[Web document revisions]
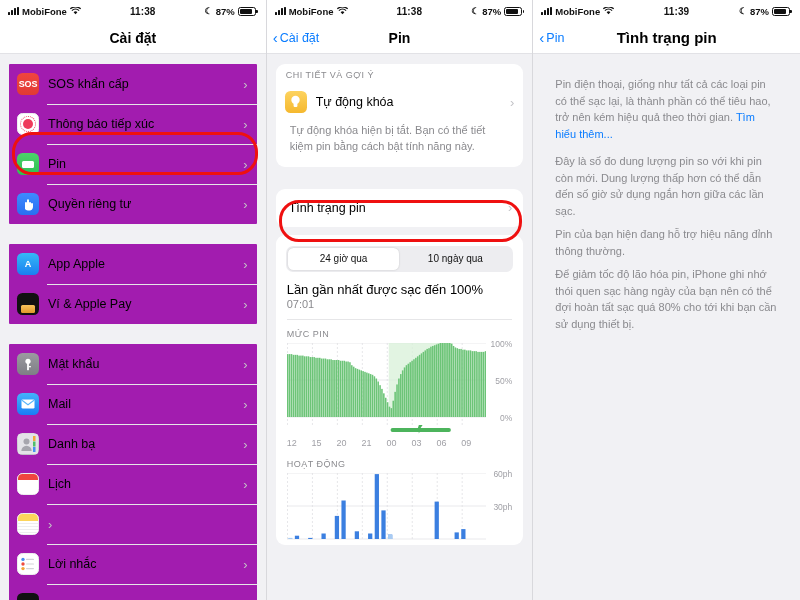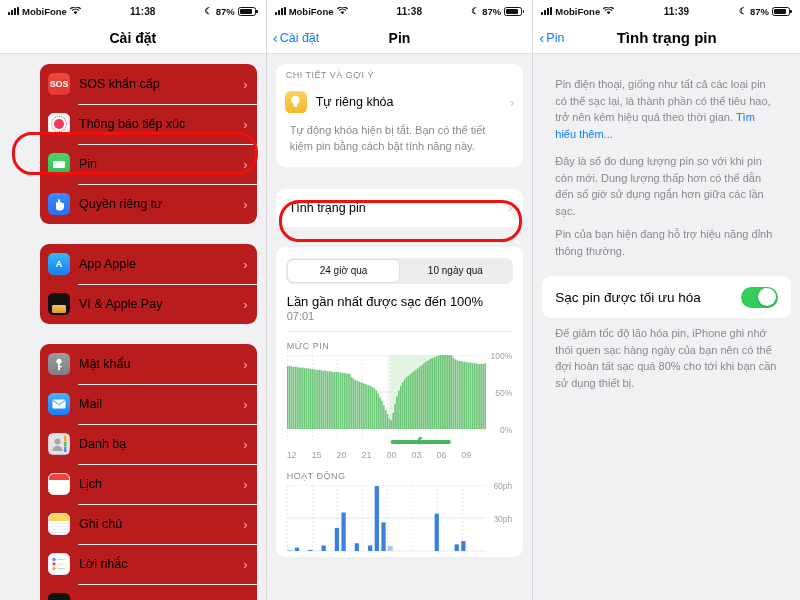"SOS" .group { background: #b91c1c -> #a21caf; border-radius: 9px -> 1px; margin-left: 31px -> none }
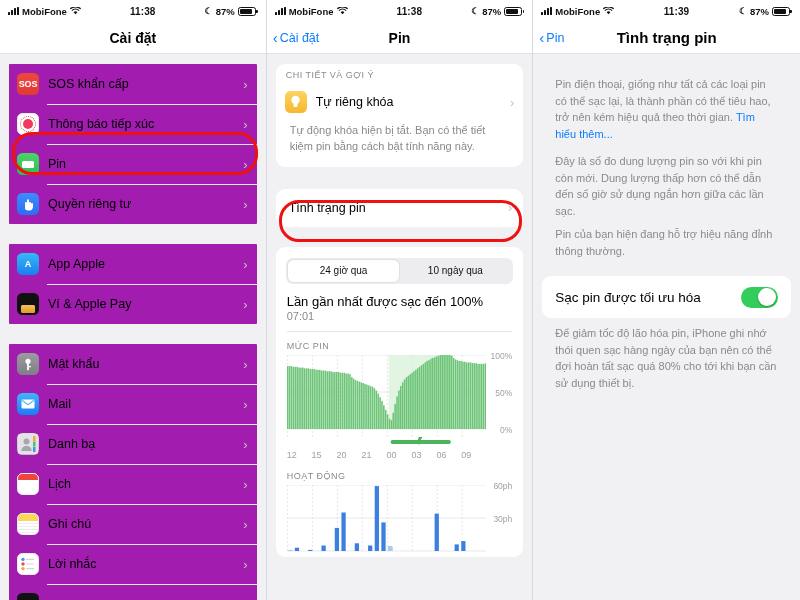"Tự riêng khóa" span.lbl { text: riêng -> động }
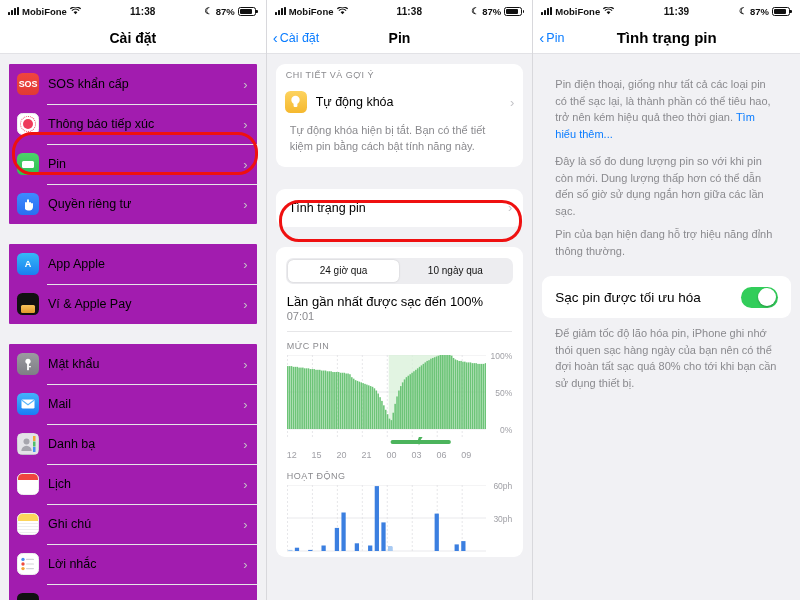"24 giờ qua" div.card { margin-top: 20px -> 8px }
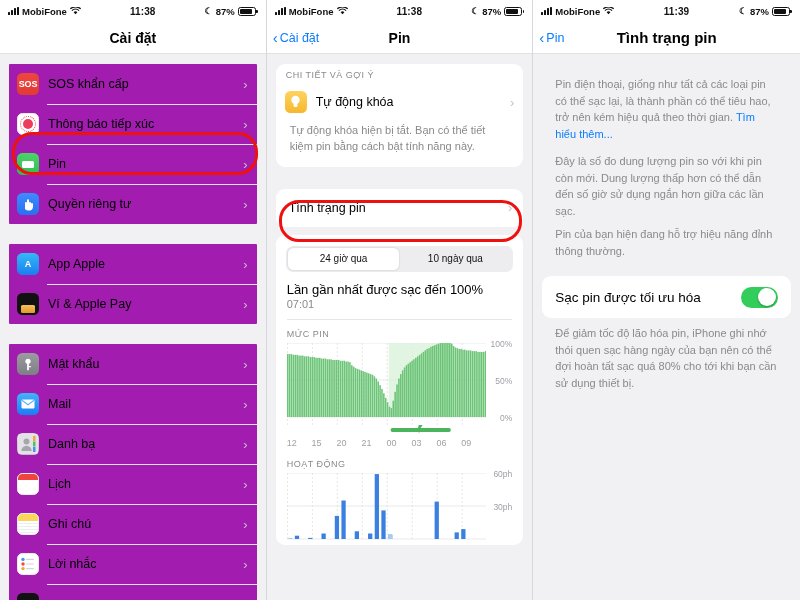"Sạc pin được tối ưu" div.card { html: <div> <div> <span>Sạc pin được tối ưu hóa</span> <span></span> </div> </div> -> none }
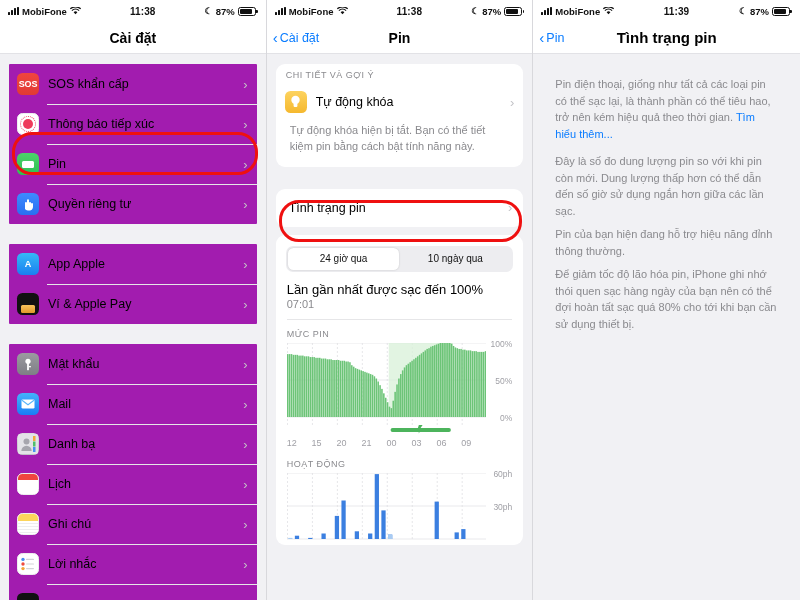"Ghi chú" span.lbl { html: <span>Ghi chú</span> -> none }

• **Exercise**
Transcribe exactly the lines running from the line with "margin-top: 20px ->" to the last line of the entries. Pictures stay out of the copy.

• **Solved exercise**
"24 giờ qua" div.card { margin-top: 20px -> 8px }
"Sạc pin được tối ưu" div.card { html: <div> <div> <span>Sạc pin được tối ưu hóa</span> <span></span> </div> </div> -> none }
"Ghi chú" span.lbl { html: <span>Ghi chú</span> -> none }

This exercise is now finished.